Yuly Andreyevich Rybakov (; born 25 February 1946) is a Russian human rights activist, a former member of the State Duma (1993–2003), a former Chairman of the Subcommittee on Human Rights (2000–2003), the founder of the magazine "Terra incognita", a former political prisoner.

Biography
Rybakov was born in 1946 in Mariinsk, Kemerovo Oblast in Siberia, at a camp for political prisoners, to a family of naval officers from Saint Petersburg. His parents were illegally purged. In 1974, Rybakov finished art school, college, and later studied at the Ilya Repin Leningrad Institute for Painting.

He was arrested by the KGB in 1976 for taking part in the dissident movement for human rights, as well as the distribution of Aleksandr Solzhenitsyn's books, leaflets and creating slogans (such as the inscription on the wall of the bastion of the Czar's Peter and Paul Fortress: "you may crucify freedom, but the human soul knows no shackles"). He was arrested under the 70th ("anti-Soviet") article of the Criminal Code. Rybakov was convicted for a particularly daring act of "hooliganism" and embezzlement to 6 years imprisonment at a stronger prison regime. In 1982, he returned to Leningrad and studied law. In 1988, he became one of the organizers and leaders of the Leningrad branch of the Democratic Union Party, which stated publicly its goal to eliminate the Communist Party's monopoly on power and establish democracy in Russia.

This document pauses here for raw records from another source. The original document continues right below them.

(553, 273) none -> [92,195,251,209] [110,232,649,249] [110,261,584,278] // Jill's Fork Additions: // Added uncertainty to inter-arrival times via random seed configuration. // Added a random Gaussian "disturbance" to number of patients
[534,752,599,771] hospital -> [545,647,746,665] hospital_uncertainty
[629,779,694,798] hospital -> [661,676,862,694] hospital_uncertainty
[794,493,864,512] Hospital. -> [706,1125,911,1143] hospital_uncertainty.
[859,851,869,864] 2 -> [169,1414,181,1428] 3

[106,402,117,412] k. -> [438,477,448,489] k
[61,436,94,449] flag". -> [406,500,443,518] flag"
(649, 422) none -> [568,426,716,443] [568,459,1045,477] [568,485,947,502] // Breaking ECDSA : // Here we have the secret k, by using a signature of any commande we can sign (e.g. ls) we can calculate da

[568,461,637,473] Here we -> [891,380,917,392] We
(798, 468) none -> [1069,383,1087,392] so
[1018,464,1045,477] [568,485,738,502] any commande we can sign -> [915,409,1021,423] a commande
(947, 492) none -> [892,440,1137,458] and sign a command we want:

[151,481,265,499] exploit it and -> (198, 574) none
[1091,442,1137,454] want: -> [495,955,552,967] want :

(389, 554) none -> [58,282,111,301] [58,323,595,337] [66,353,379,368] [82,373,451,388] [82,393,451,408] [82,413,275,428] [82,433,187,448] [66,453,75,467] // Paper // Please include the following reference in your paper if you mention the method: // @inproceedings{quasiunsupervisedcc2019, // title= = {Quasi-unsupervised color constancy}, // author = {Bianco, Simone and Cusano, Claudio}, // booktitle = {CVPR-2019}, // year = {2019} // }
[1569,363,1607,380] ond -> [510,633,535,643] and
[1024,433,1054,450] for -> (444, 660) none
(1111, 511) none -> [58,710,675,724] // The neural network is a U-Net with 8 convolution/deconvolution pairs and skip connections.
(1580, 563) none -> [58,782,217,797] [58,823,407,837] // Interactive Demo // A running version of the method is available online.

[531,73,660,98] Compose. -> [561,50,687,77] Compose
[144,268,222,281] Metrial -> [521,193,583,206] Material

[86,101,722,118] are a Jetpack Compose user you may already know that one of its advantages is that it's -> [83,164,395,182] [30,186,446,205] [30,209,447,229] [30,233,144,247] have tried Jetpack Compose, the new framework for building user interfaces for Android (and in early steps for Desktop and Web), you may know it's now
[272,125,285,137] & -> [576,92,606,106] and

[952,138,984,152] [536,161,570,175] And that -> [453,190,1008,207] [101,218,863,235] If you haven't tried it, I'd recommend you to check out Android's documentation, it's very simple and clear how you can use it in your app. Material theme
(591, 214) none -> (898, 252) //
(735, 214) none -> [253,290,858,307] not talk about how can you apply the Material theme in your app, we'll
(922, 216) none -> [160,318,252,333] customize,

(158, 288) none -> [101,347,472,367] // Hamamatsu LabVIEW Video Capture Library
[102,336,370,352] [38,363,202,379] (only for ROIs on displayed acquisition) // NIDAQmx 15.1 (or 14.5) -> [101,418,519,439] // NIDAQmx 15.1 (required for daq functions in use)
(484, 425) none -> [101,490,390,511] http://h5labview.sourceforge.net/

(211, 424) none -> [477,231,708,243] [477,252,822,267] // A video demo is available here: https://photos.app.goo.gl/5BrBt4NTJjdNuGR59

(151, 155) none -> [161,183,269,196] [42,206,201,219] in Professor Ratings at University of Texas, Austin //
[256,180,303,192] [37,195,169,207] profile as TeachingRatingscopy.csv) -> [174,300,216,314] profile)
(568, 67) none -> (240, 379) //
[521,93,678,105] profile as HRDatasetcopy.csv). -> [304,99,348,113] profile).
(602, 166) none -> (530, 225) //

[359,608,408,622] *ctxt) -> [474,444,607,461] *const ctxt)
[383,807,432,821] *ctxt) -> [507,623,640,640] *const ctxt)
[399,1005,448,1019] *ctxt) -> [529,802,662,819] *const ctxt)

In 1990, he was elected to the Leningrad City Council, and organized the first state commission on human rights. In 1993, Rybakov was elected to the State Duma. After the death of Galina Starovoytova, he headed the Democratic Russia Party. He resigned as chairman in October 2000. In the same year, he was elected to the State Duma of III convocation. In March 2010, he signed an address of the Russian opposition, entitled Putin Must Go.

Events in Budennovsk
In 1995, in the midst of Budyonnovsk hospital hostage crisis, Rybakov, together with the State Duma Sergei Kovalev and Viktor Kurochkin, on behalf of Prime Minister Viktor Chernomyrdin negotiated with Shamil Basayev, who seized the hospital. The talks failed to agree on the release of most hostages – to ensure the safety of terrorists along with them on the buses back to Chechnya, only 140 volunteers were to go, including negotiators. In the village of Zandag, Rybakov was released along with the other hostages.

Advocacy of Human Rights
In 1990, Rybakov created the first Soviet Human Rights Commission. Member of the International Society for Human Rights, the editorial board of the journals "The Edge" and "Seeding" partnership "Free Culture".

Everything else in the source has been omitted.